[Task details]:
Could you restate every entry word for word, leaving the pictures out?

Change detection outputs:
☆ ☆ ☆ ☆ ☆
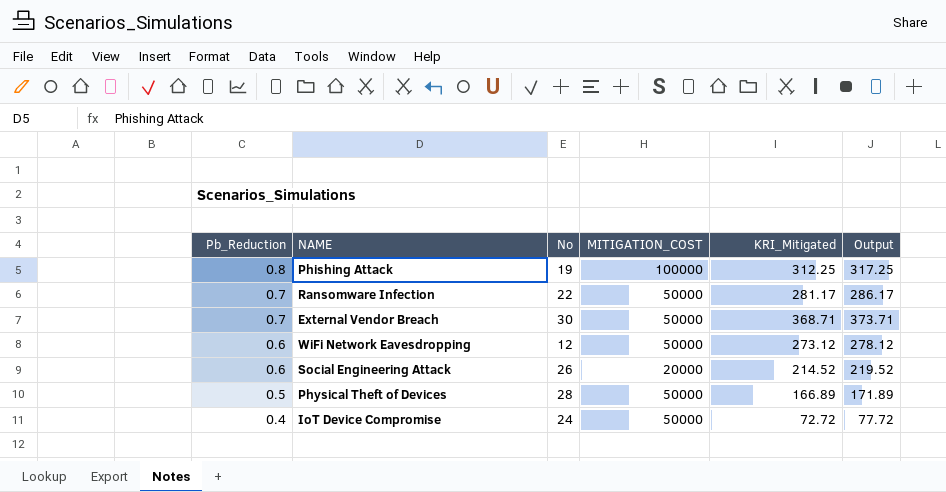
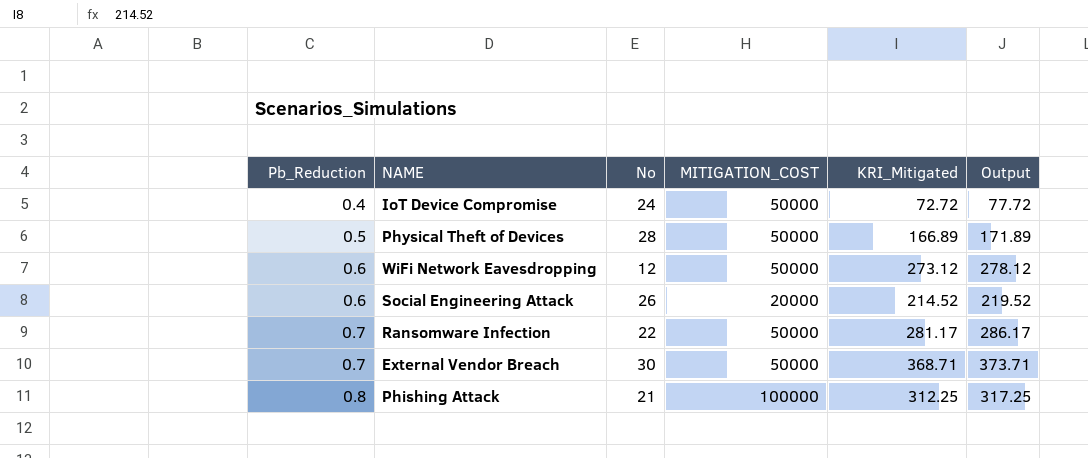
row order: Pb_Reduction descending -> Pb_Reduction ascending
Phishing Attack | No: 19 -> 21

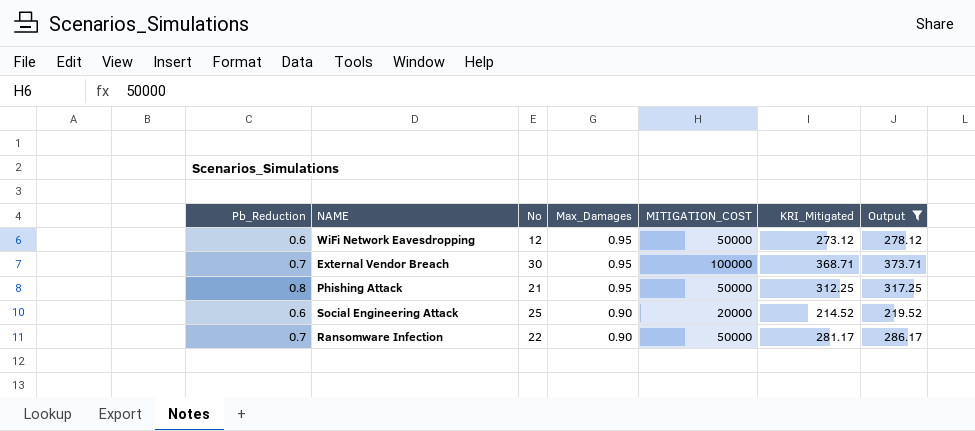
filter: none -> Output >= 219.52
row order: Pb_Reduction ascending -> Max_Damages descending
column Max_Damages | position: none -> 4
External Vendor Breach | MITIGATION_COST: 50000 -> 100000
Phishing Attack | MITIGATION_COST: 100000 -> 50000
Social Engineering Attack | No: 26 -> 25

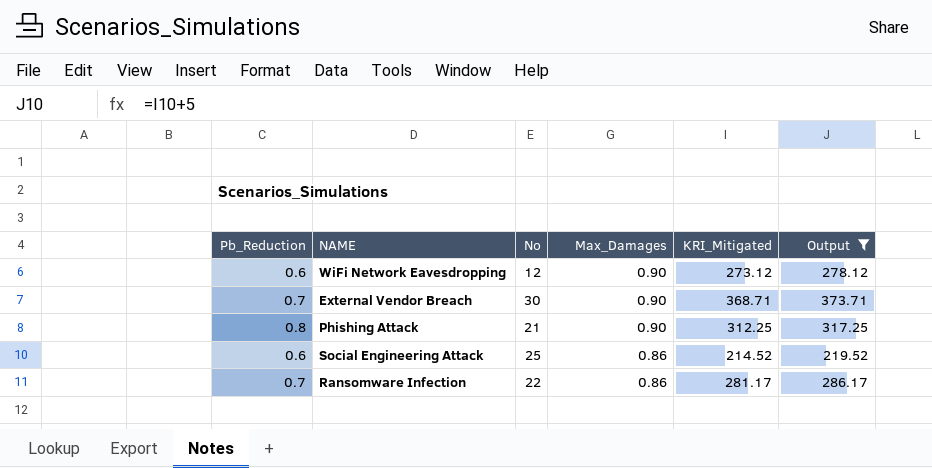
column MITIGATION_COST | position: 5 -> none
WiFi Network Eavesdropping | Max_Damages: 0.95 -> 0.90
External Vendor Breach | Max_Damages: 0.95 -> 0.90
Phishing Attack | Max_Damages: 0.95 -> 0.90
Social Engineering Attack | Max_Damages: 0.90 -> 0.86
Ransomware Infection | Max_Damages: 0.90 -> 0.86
☆ ☆ ☆ ☆ ☆
[Finished exercise]:
row order: Pb_Reduction descending -> Pb_Reduction ascending
Phishing Attack | No: 19 -> 21

filter: none -> Output >= 219.52
row order: Pb_Reduction ascending -> Max_Damages descending
column Max_Damages | position: none -> 4
External Vendor Breach | MITIGATION_COST: 50000 -> 100000
Phishing Attack | MITIGATION_COST: 100000 -> 50000
Social Engineering Attack | No: 26 -> 25

column MITIGATION_COST | position: 5 -> none
WiFi Network Eavesdropping | Max_Damages: 0.95 -> 0.90
External Vendor Breach | Max_Damages: 0.95 -> 0.90
Phishing Attack | Max_Damages: 0.95 -> 0.90
Social Engineering Attack | Max_Damages: 0.90 -> 0.86
Ransomware Infection | Max_Damages: 0.90 -> 0.86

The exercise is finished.